Linear Independence of two Functions

  1. Hello, there is this question in the book:
    ---------
    Consider the vector space of functions defined for t>0. Show that the following pairs of functions are linearly independent.
    (a) t, 1/t
    ---------
    So if they are linearly independent then there are a,b in R, such that

    at + b/t = 0

    So if we differentiate both sides with respect to t we get [tex]a + \frac{-b}{t^2} = 0[/tex]

    which implies [tex]a = \frac{b}{t^2}[/tex]

    If we plug this into the first equation, we get [tex] \frac{b}{t^2}t + \frac{b}{t} = 0[/tex]

    so, [tex]\frac{2b}{t} = 0 => b = 0[/tex]

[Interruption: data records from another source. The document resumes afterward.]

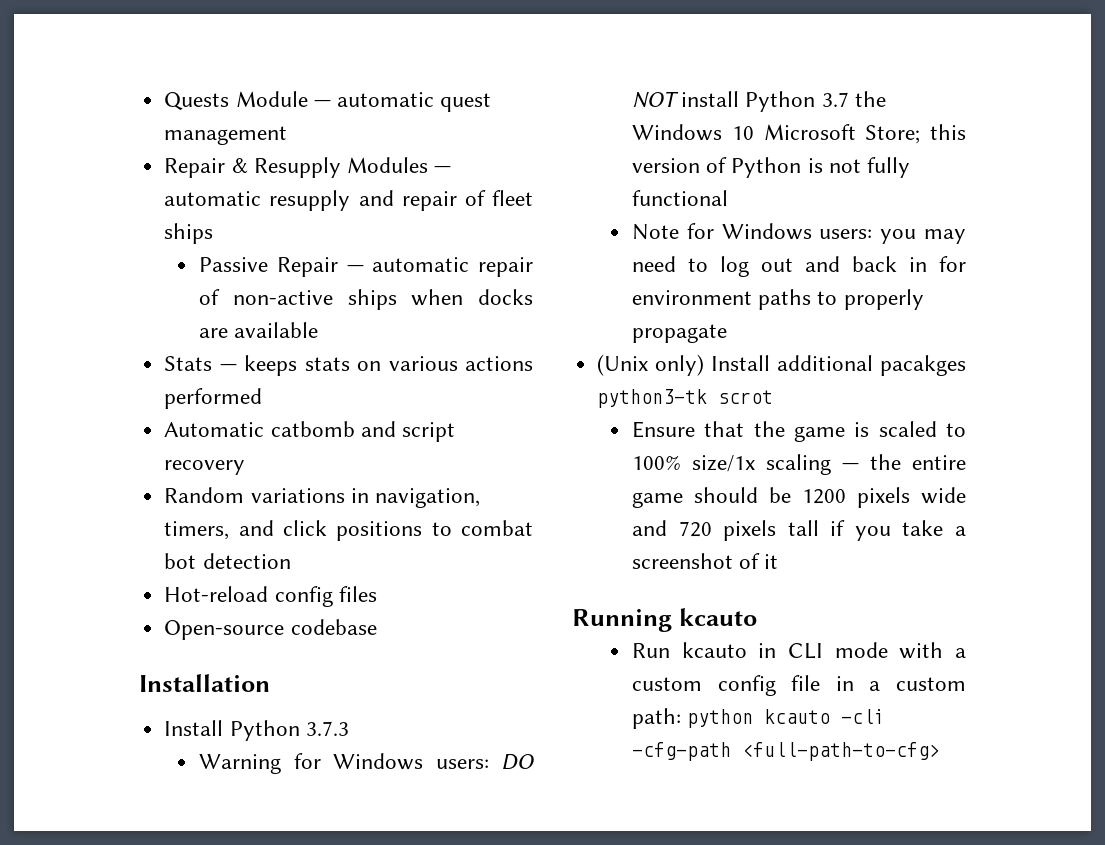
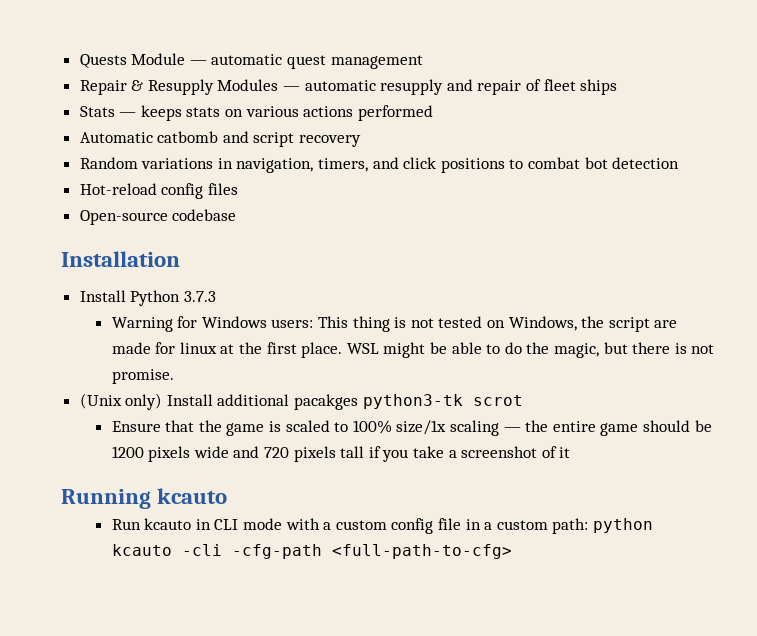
- Passive Repair — automatic repair of non-active ships when docks are available
- Warning for Windows users: DO NOT install Python 3.7 the Windows 10 Microsoft Store; this version of Python is not fully functional
- Note for Windows users: you may need to log out and back in for environment paths to properly propagate
+ Warning for Windows users: This thing is not tested on Windows, the script are made for linux at the first place. WSL might be able to do the magic, but there is not promise.

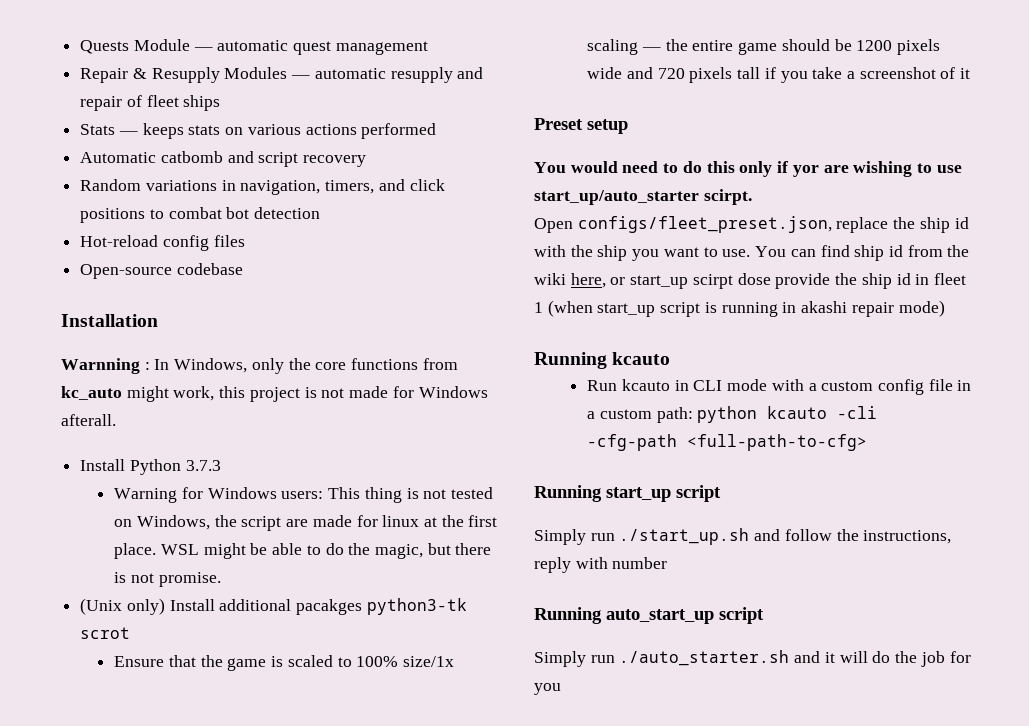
+ Warnning : In Windows, only the core functions from kc_auto might work, this project is not made for Windows afterall.
+ Preset setup
+ You would need to do this only if yor are wishing to use start_up/auto_starter scirpt.
+ Open configs/fleet_preset.json, replace the ship id with the ship you want to use. You can find ship id from the wiki here, or start_up scirpt dose provide the ship id in fleet 1 (when start_up script is running in akashi repair mode)
+ Running start_up script
+ Simply run ./start_up.sh and follow the instructions, reply with number
+ Running auto_start_up script
+ Simply run ./auto_starter.sh and it will do the job for you

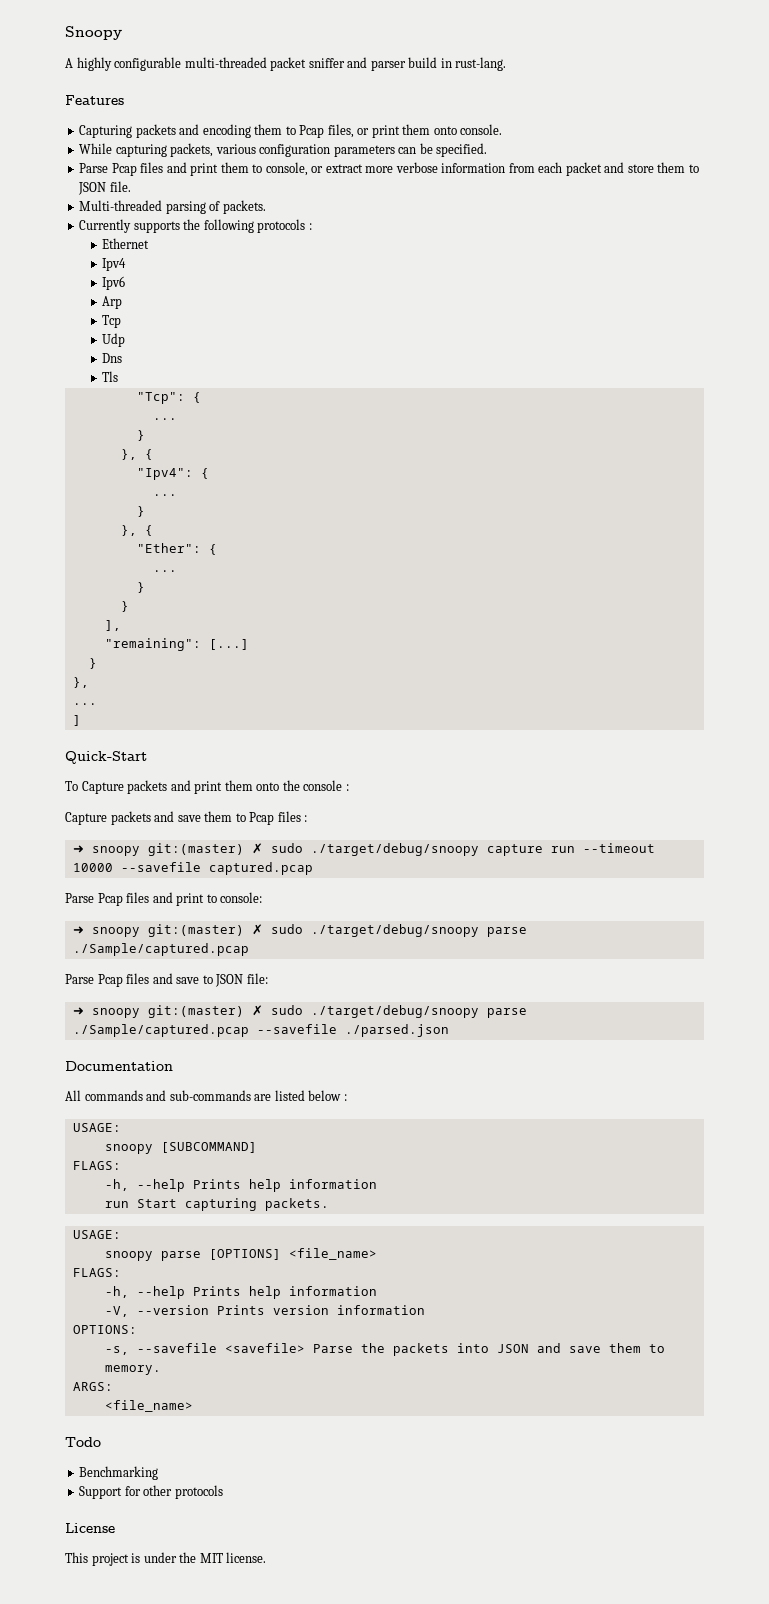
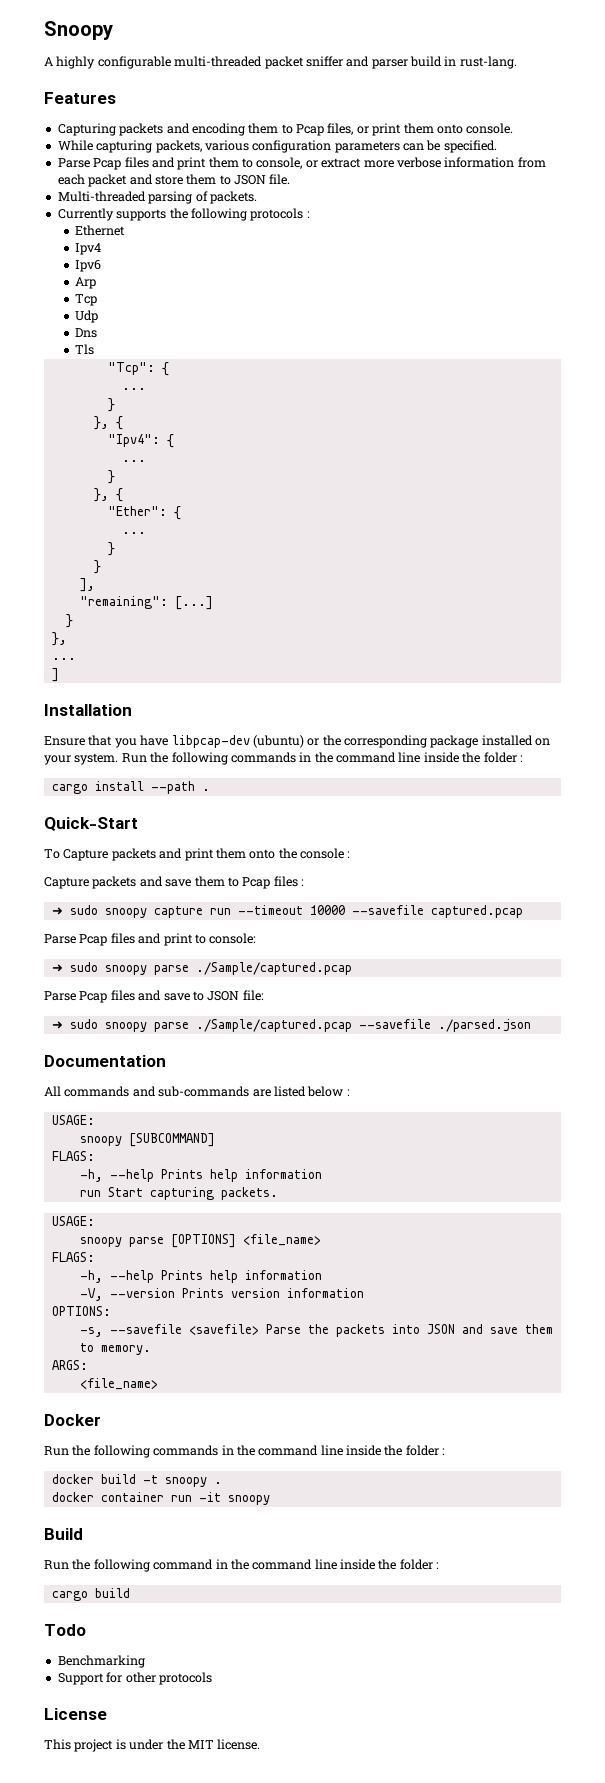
+ Installation
+ Ensure that you have libpcap-dev (ubuntu) or the corresponding package installed on your system. Run the following commands in the command line inside the folder :
+ cargo install --path .
- ➜ snoopy git:(master) ✗ sudo ./target/debug/snoopy capture run --timeout 10000 --savefile captured.pcap
+ ➜ sudo snoopy capture run --timeout 10000 --savefile captured.pcap
  Parse Pcap files and print to console:
- ➜ snoopy git:(master) ✗ sudo ./target/debug/snoopy parse ./Sample/captured.pcap
+ ➜ sudo snoopy parse ./Sample/captured.pcap
- ➜ snoopy git:(master) ✗ sudo ./target/debug/snoopy parse ./Sample/captured.pcap --savefile ./parsed.json
+ ➜ sudo snoopy parse ./Sample/captured.pcap --savefile ./parsed.json
+ Docker
+ Run the following commands in the command line inside the folder :
+ docker build -t snoopy .
+ docker container run -it snoopy
+ Build
+ Run the following command in the command line inside the folder :
+ cargo build

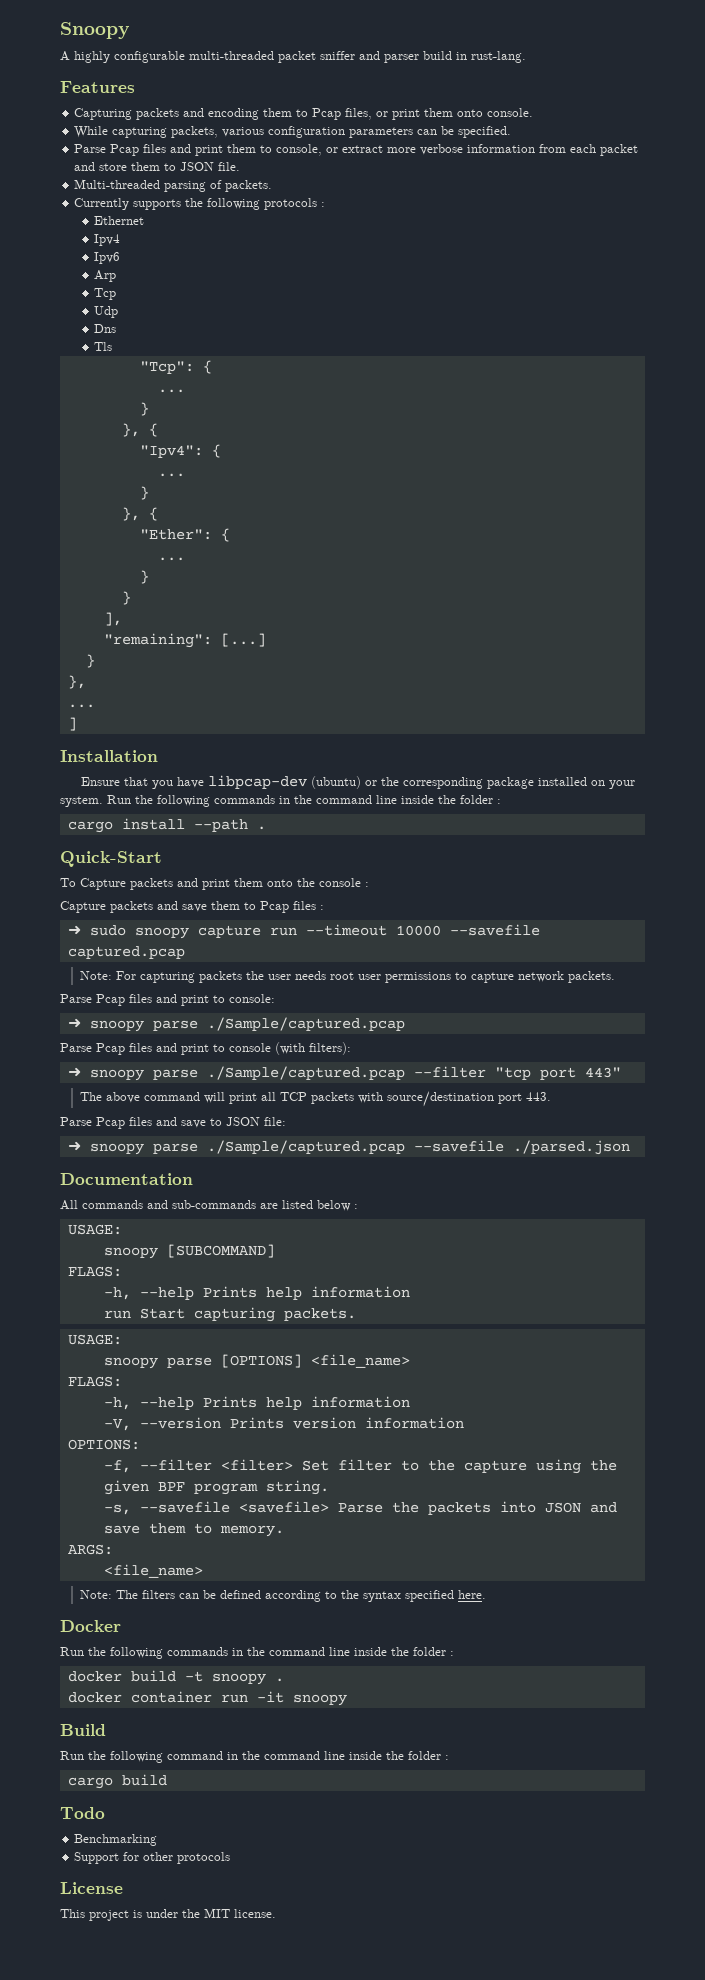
+ Note: For capturing packets the user needs root user permissions to capture network packets.
  Parse Pcap files and print to console:
- ➜ sudo snoopy parse ./Sample/captured.pcap
+ ➜ snoopy parse ./Sample/captured.pcap
+ Parse Pcap files and print to console (with filters):
+ ➜ snoopy parse ./Sample/captured.pcap --filter "tcp port 443"
+ The above command will print all TCP packets with source/destination port 443.
- ➜ sudo snoopy parse ./Sample/captured.pcap --savefile ./parsed.json
+ ➜ snoopy parse ./Sample/captured.pcap --savefile ./parsed.json
+ -f, --filter <filter> Set filter to the capture using the given BPF program string.
+ Note: The filters can be defined according to the syntax specified here.

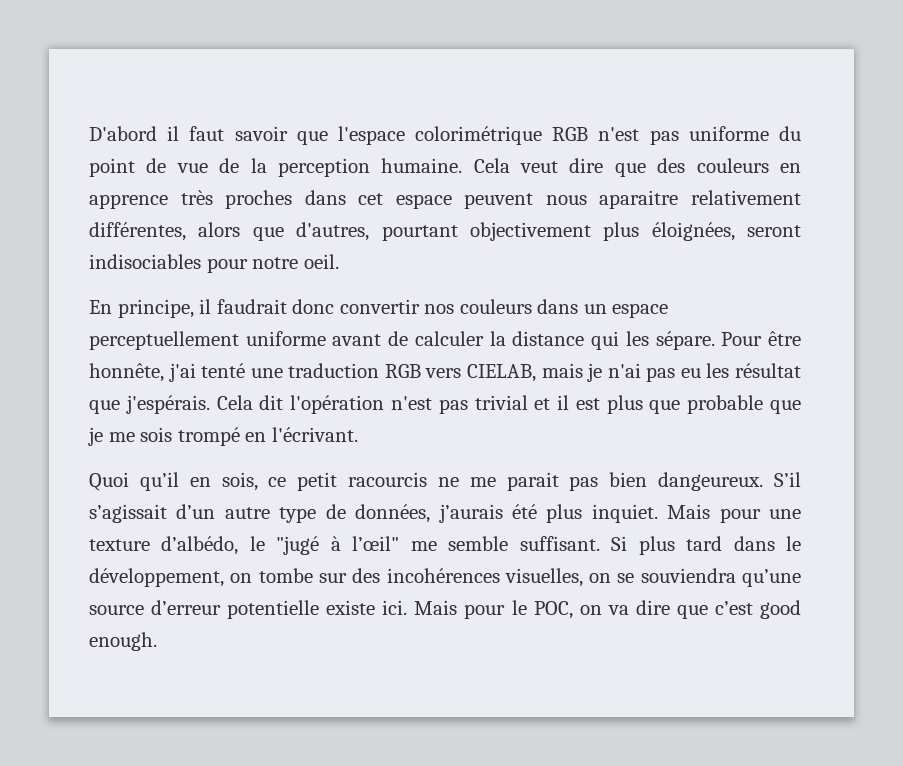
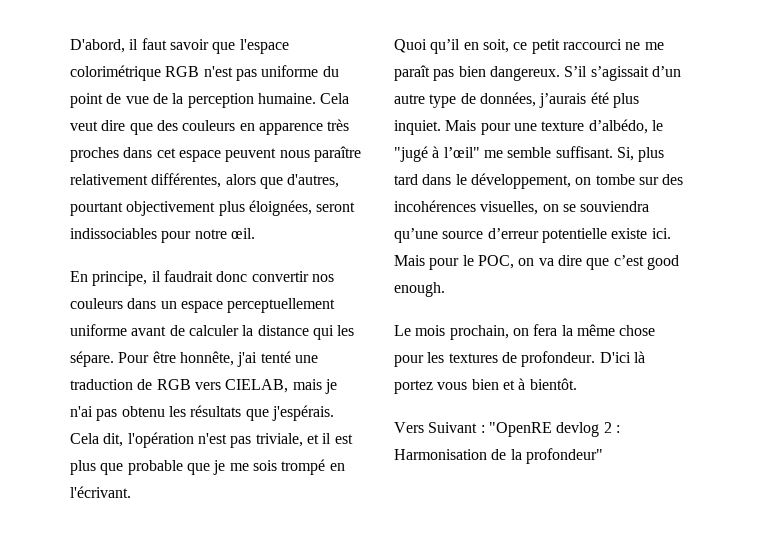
- D'abord il faut savoir que l'espace colorimétrique RGB n'est pas uniforme du point de vue de la perception humaine.
+ D'abord, il faut savoir que l'espace colorimétrique RGB n'est pas uniforme du point de vue de la perception humaine.
- Cela veut dire que des couleurs en apprence très proches dans cet espace peuvent nous aparaitre relativement différentes, alors que d'autres, pourtant objectivement plus éloignées, seront indisociables pour notre oeil.
+ Cela veut dire que des couleurs en apparence très proches dans cet espace peuvent nous paraître relativement différentes, alors que d'autres, pourtant objectivement plus éloignées, seront indissociables pour notre œil.
- Pour être honnête, j'ai tenté une traduction RGB vers CIELAB, mais je n'ai pas eu les résultat que j'espérais.
+ Pour être honnête, j'ai tenté une traduction de RGB vers CIELAB, mais je n'ai pas obtenu les résultats que j'espérais.
- Cela dit l'opération n'est pas trivial et il est plus que probable que je me sois trompé en l'écrivant.
+ Cela dit, l'opération n'est pas triviale, et il est plus que probable que je me sois trompé en l'écrivant.
- Quoi qu’il en sois, ce petit racourcis ne me parait pas bien dangeureux.
+ Quoi qu’il en soit, ce petit raccourci ne me paraît pas bien dangereux.
- Si plus tard dans le développement, on tombe sur des incohérences visuelles, on se souviendra qu’une source d’erreur potentielle existe ici.
+ Si, plus tard dans le développement, on tombe sur des incohérences visuelles, on se souviendra qu’une source d’erreur potentielle existe ici.
+ Le mois prochain, on fera la même chose pour les textures de profondeur. D'ici là portez vous bien et à bientôt.
+ Vers Suivant : "OpenRE devlog 2 : Harmonisation de la profondeur"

    If we plug this back to the first equation it follows that a = 0. So a = 0 and b = 0, and therefore the two functions, t and 1/t, are linearly independent.
    ---------

    Is that sufficient?

    Also, what if I just said something like let t = 1, you then get the equation
    a + b = 0
    then let t = 2, and you get the equation
    2a + b/2 = 0
    And if you solve these equations simultaneously, it follows that a = 0 and b = 0 are the only solutions. Would that be sufficient, given that we know a = 0 and b = 0 are always solutions?


    Thanks!
     
    Last edited: Feb 19, 2006
  2. jcsd
  3. HallsofIvy

    HallsofIvy 40,811
    Staff Emeritus
    Science Advisor

    Yes, that's perfectly valid. Remember that saying at+ b/t= 0 means it is true for all t. The simplest thing to do is just choose two values for t so you have two equations to solve for a and b. Taking t= 1 tells us that a+ b= 1. Taking t= 2 gives a+ b/2= 0. Subtracting that from a+ b= 0, we have b/2= 0 so b=0. Putting b= 0 int a+ b= 0 gives a= 0 so the functions are linearly independent.
     
  4. Awesome, thanks!
     
Know someone interested in this topic? Share a link to this question via email, Google+, Twitter, or Facebook

Have something to add?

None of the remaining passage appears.